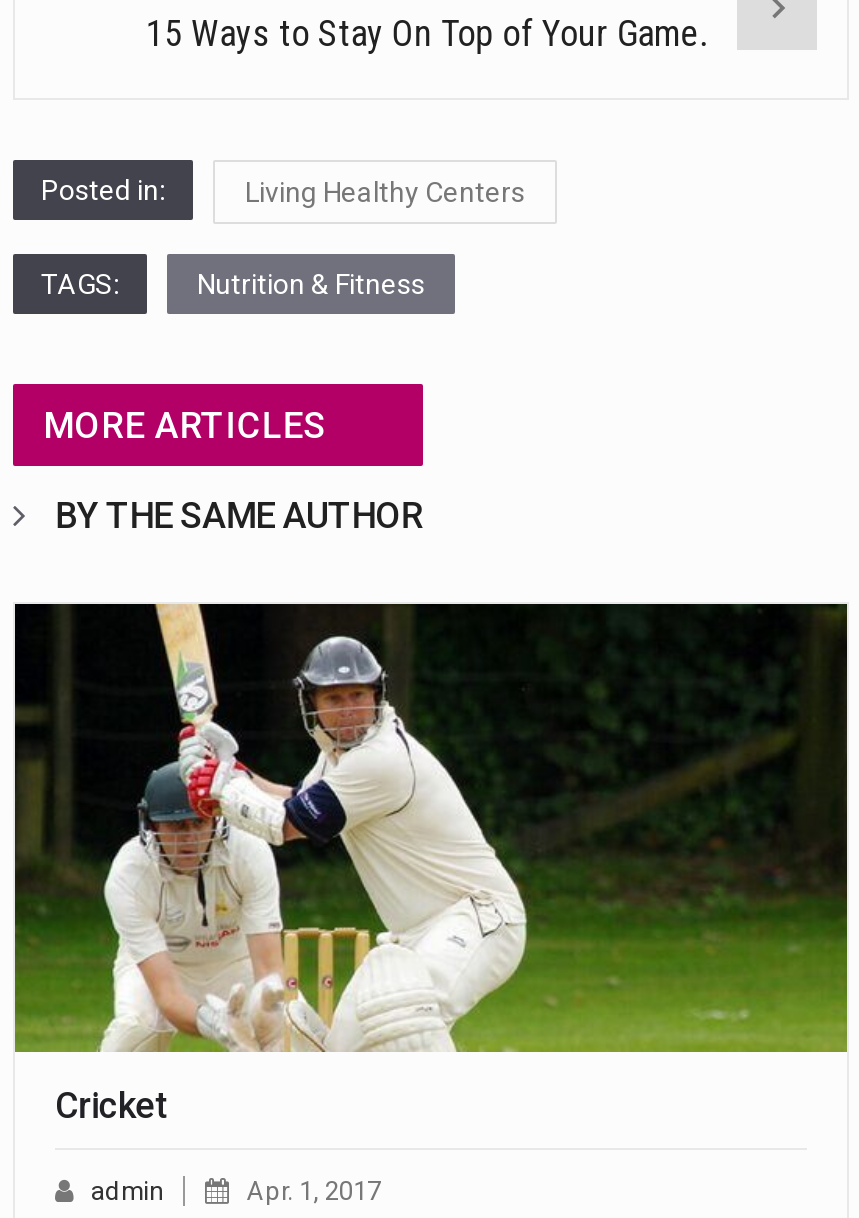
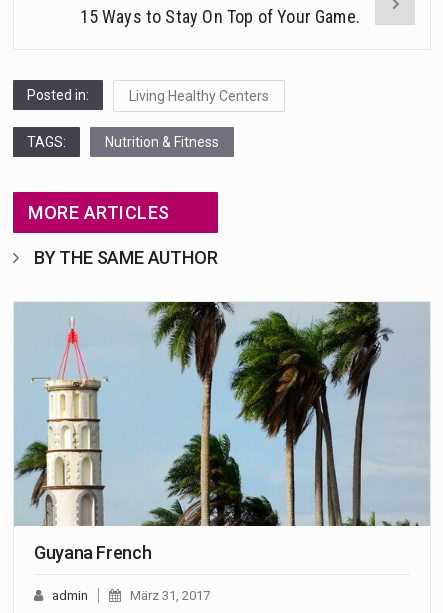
- [image]
- Cricket
+ [image]
+ Guyana French

- Apr. 1, 2017
+ März 31, 2017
* * * * *
## PROBLEM DESCRIPTION:
Each record above must be retyped exactly. Omit the pictures.

## EXPECTED OUTPUT:
- [image]
- Cricket
+ [image]
+ Guyana French

- Apr. 1, 2017
+ März 31, 2017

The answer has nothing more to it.